[[ Record set open ]]

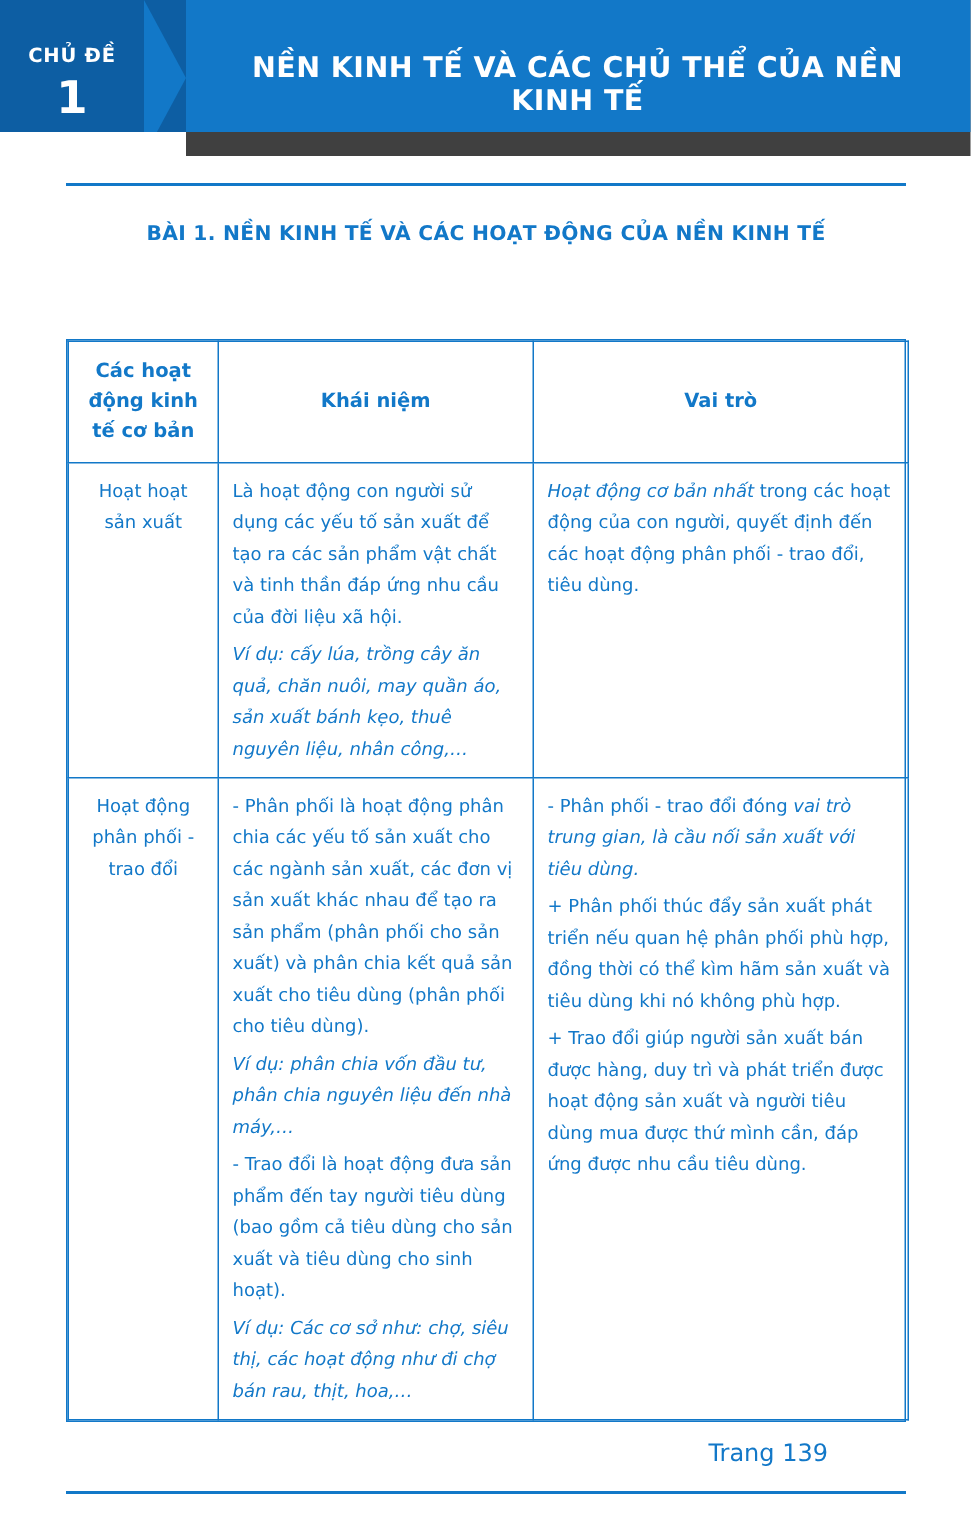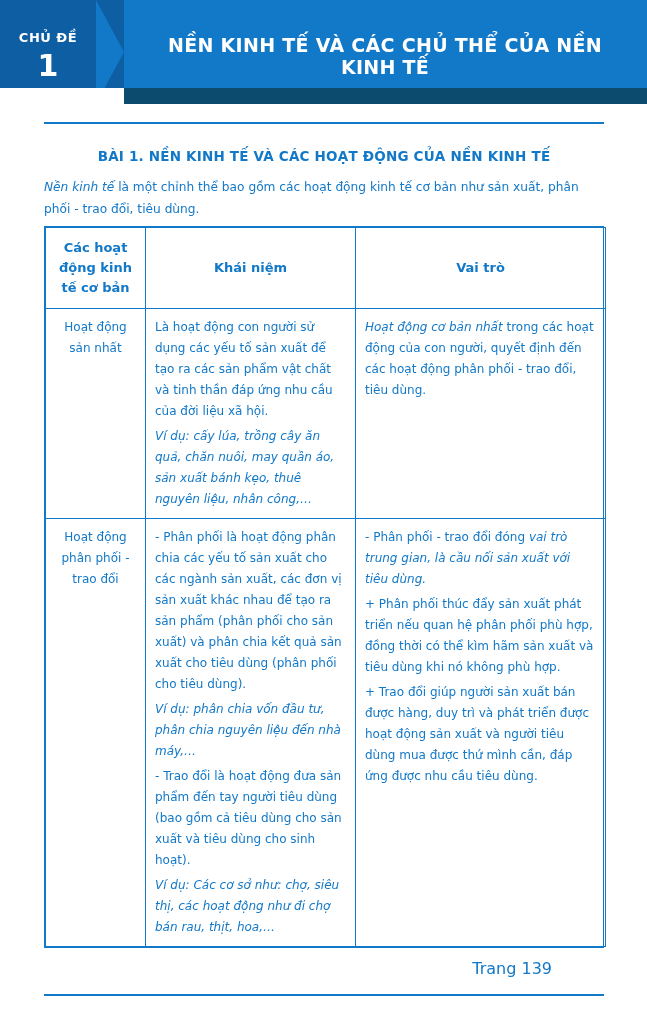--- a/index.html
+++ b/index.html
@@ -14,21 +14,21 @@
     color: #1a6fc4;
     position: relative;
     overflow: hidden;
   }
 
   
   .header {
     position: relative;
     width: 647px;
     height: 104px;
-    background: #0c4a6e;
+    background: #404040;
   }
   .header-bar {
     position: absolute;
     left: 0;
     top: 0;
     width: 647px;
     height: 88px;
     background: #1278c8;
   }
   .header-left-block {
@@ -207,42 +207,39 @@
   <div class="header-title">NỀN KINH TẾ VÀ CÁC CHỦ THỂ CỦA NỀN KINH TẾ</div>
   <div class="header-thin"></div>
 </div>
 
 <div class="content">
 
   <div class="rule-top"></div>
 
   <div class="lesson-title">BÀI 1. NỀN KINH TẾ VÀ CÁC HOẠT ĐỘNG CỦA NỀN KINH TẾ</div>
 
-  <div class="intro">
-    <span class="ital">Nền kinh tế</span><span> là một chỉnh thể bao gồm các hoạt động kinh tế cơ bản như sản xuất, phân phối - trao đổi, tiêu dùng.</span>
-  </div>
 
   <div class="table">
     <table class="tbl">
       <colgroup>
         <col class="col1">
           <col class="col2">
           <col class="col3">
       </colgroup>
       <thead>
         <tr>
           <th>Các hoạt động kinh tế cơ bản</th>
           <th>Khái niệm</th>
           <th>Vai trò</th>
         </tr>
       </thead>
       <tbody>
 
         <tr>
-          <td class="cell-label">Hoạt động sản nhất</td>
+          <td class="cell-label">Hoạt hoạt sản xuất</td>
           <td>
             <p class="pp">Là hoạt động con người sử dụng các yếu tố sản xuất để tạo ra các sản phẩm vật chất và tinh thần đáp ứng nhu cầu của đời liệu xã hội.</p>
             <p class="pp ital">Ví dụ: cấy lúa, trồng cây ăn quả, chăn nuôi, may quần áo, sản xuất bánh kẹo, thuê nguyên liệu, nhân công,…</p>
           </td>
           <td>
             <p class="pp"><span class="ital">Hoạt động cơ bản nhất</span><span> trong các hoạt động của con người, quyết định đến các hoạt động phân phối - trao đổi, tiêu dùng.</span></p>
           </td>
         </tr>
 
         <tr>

[[ Record set closed ]]
[[ Record set open ]]

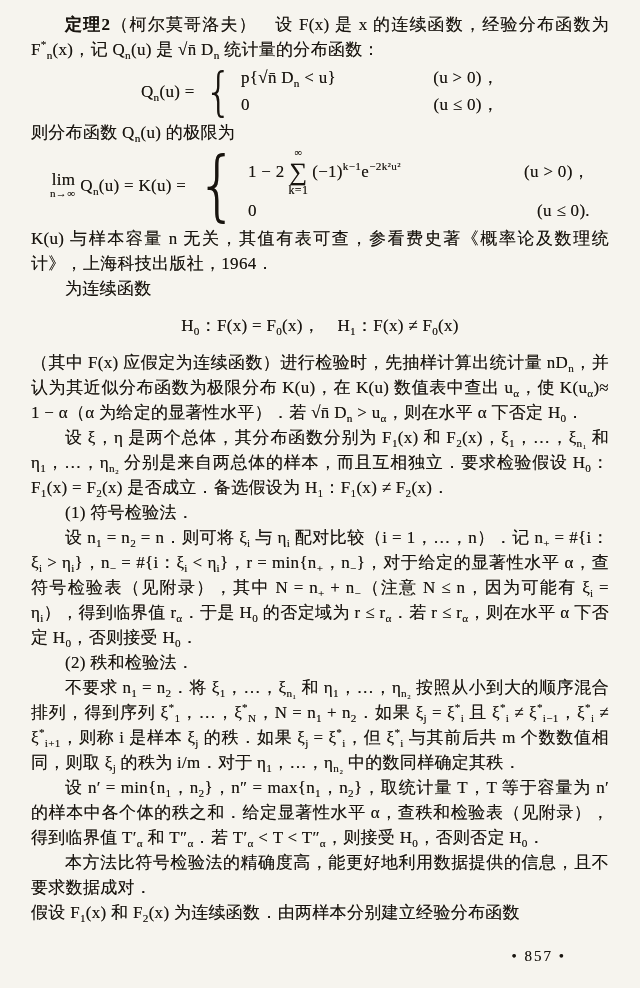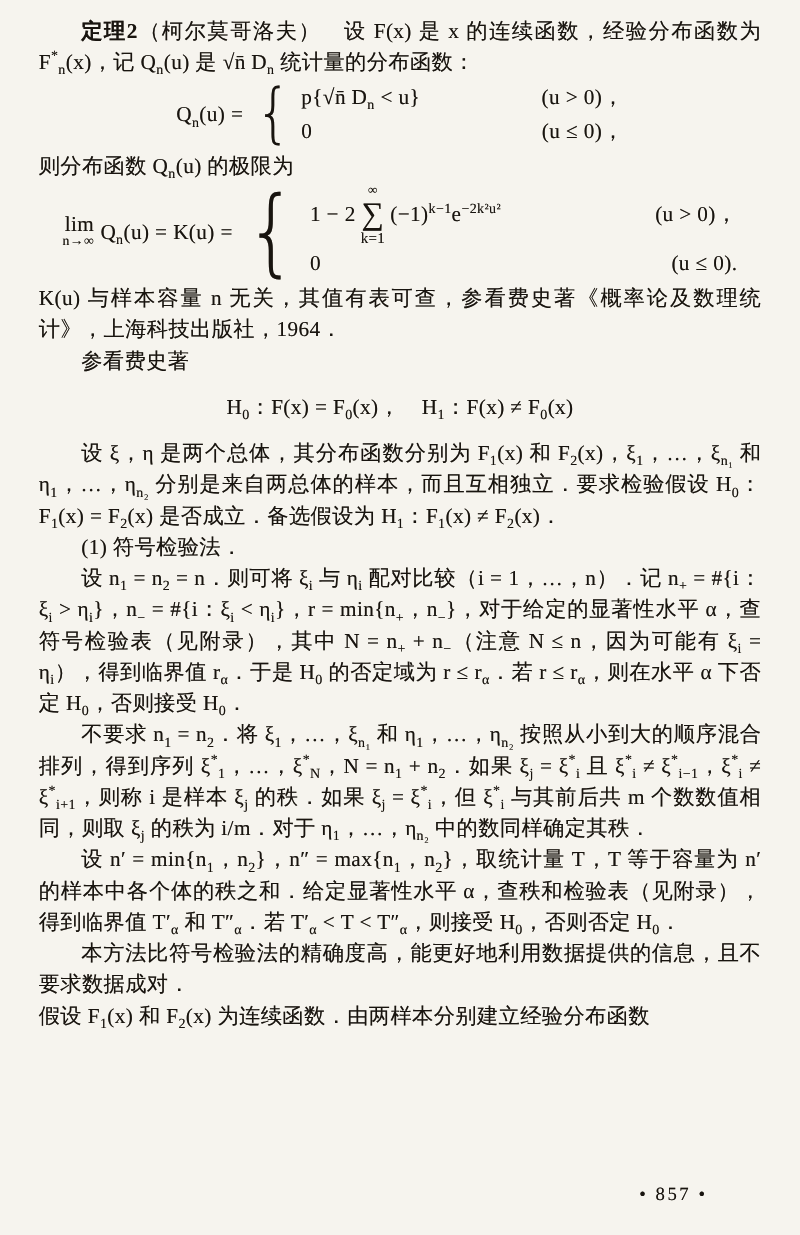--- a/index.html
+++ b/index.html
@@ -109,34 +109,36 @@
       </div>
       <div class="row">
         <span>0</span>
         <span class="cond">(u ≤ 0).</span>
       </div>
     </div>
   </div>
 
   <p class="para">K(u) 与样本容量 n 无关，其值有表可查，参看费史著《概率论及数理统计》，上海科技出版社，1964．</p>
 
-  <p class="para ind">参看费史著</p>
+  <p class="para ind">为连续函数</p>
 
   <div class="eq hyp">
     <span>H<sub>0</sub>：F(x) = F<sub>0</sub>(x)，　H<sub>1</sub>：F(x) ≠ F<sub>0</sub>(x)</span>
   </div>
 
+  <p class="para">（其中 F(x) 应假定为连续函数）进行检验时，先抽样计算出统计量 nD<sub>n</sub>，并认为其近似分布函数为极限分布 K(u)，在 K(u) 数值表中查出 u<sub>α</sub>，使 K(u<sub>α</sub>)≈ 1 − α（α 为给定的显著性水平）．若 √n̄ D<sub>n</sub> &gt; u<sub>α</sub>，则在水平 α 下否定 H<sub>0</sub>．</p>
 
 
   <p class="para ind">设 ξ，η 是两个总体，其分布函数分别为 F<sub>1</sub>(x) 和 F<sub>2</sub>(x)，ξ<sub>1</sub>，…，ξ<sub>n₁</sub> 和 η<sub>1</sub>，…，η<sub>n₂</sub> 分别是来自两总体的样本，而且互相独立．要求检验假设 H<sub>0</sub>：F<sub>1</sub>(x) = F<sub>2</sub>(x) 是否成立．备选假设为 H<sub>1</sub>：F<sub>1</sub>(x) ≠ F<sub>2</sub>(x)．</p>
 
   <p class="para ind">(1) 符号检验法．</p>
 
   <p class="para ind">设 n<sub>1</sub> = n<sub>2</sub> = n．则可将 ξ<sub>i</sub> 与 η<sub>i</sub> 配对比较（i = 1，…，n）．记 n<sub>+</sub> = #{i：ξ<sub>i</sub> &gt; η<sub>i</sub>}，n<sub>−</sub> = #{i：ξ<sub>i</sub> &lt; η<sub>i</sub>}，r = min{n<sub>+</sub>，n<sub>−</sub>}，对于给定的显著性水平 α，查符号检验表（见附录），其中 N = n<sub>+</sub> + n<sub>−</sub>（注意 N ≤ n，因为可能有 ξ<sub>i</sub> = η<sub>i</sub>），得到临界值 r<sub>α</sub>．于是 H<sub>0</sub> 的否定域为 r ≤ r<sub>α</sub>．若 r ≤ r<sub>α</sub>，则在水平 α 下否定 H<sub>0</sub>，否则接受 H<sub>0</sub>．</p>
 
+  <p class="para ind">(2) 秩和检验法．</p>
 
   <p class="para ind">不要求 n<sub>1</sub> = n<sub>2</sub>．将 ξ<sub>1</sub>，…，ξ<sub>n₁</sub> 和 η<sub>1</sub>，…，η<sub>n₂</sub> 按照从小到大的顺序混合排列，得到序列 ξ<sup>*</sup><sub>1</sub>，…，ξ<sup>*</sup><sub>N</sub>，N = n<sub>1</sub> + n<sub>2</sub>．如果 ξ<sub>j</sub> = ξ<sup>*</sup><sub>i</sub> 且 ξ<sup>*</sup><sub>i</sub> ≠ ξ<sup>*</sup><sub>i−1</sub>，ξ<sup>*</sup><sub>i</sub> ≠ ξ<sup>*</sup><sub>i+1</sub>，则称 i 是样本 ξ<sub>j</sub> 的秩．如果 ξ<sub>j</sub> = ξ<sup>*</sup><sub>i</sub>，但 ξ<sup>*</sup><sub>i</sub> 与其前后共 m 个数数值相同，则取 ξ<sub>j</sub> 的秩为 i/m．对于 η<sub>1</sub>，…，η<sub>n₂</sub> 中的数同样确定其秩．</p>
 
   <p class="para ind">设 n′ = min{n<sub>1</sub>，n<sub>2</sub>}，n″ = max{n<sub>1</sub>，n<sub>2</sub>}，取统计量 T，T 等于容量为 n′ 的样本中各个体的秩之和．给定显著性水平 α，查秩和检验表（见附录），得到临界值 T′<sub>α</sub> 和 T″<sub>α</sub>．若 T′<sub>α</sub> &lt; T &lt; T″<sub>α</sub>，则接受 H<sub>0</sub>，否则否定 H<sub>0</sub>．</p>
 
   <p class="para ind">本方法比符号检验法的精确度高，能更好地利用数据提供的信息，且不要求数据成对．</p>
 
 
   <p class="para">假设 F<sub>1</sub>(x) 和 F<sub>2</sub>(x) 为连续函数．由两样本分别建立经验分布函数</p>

[[ Record set closed ]]

* Description of the task
Print the lines above from the one with "H<sub>1</sub>：F<sub>1</sub>(x) ≠ F<sub>2</sub>(x)．</p>" through the one with "和 F<sub>2</sub>(x) 为连续函数．由两样本分别建立经验分布函数</p>", both included, exactly as written and nothing more.

* Answer box
   <p class="para ind">设 ξ，η 是两个总体，其分布函数分别为 F<sub>1</sub>(x) 和 F<sub>2</sub>(x)，ξ<sub>1</sub>，…，ξ<sub>n₁</sub> 和 η<sub>1</sub>，…，η<sub>n₂</sub> 分别是来自两总体的样本，而且互相独立．要求检验假设 H<sub>0</sub>：F<sub>1</sub>(x) = F<sub>2</sub>(x) 是否成立．备选假设为 H<sub>1</sub>：F<sub>1</sub>(x) ≠ F<sub>2</sub>(x)．</p>
 
   <p class="para ind">(1) 符号检验法．</p>
 
   <p class="para ind">设 n<sub>1</sub> = n<sub>2</sub> = n．则可将 ξ<sub>i</sub> 与 η<sub>i</sub> 配对比较（i = 1，…，n）．记 n<sub>+</sub> = #{i：ξ<sub>i</sub> &gt; η<sub>i</sub>}，n<sub>−</sub> = #{i：ξ<sub>i</sub> &lt; η<sub>i</sub>}，r = min{n<sub>+</sub>，n<sub>−</sub>}，对于给定的显著性水平 α，查符号检验表（见附录），其中 N = n<sub>+</sub> + n<sub>−</sub>（注意 N ≤ n，因为可能有 ξ<sub>i</sub> = η<sub>i</sub>），得到临界值 r<sub>α</sub>．于是 H<sub>0</sub> 的否定域为 r ≤ r<sub>α</sub>．若 r ≤ r<sub>α</sub>，则在水平 α 下否定 H<sub>0</sub>，否则接受 H<sub>0</sub>．</p>
 
+  <p class="para ind">(2) 秩和检验法．</p>
 
   <p class="para ind">不要求 n<sub>1</sub> = n<sub>2</sub>．将 ξ<sub>1</sub>，…，ξ<sub>n₁</sub> 和 η<sub>1</sub>，…，η<sub>n₂</sub> 按照从小到大的顺序混合排列，得到序列 ξ<sup>*</sup><sub>1</sub>，…，ξ<sup>*</sup><sub>N</sub>，N = n<sub>1</sub> + n<sub>2</sub>．如果 ξ<sub>j</sub> = ξ<sup>*</sup><sub>i</sub> 且 ξ<sup>*</sup><sub>i</sub> ≠ ξ<sup>*</sup><sub>i−1</sub>，ξ<sup>*</sup><sub>i</sub> ≠ ξ<sup>*</sup><sub>i+1</sub>，则称 i 是样本 ξ<sub>j</sub> 的秩．如果 ξ<sub>j</sub> = ξ<sup>*</sup><sub>i</sub>，但 ξ<sup>*</sup><sub>i</sub> 与其前后共 m 个数数值相同，则取 ξ<sub>j</sub> 的秩为 i/m．对于 η<sub>1</sub>，…，η<sub>n₂</sub> 中的数同样确定其秩．</p>
 
   <p class="para ind">设 n′ = min{n<sub>1</sub>，n<sub>2</sub>}，n″ = max{n<sub>1</sub>，n<sub>2</sub>}，取统计量 T，T 等于容量为 n′ 的样本中各个体的秩之和．给定显著性水平 α，查秩和检验表（见附录），得到临界值 T′<sub>α</sub> 和 T″<sub>α</sub>．若 T′<sub>α</sub> &lt; T &lt; T″<sub>α</sub>，则接受 H<sub>0</sub>，否则否定 H<sub>0</sub>．</p>
 
   <p class="para ind">本方法比符号检验法的精确度高，能更好地利用数据提供的信息，且不要求数据成对．</p>
 
 
   <p class="para">假设 F<sub>1</sub>(x) 和 F<sub>2</sub>(x) 为连续函数．由两样本分别建立经验分布函数</p>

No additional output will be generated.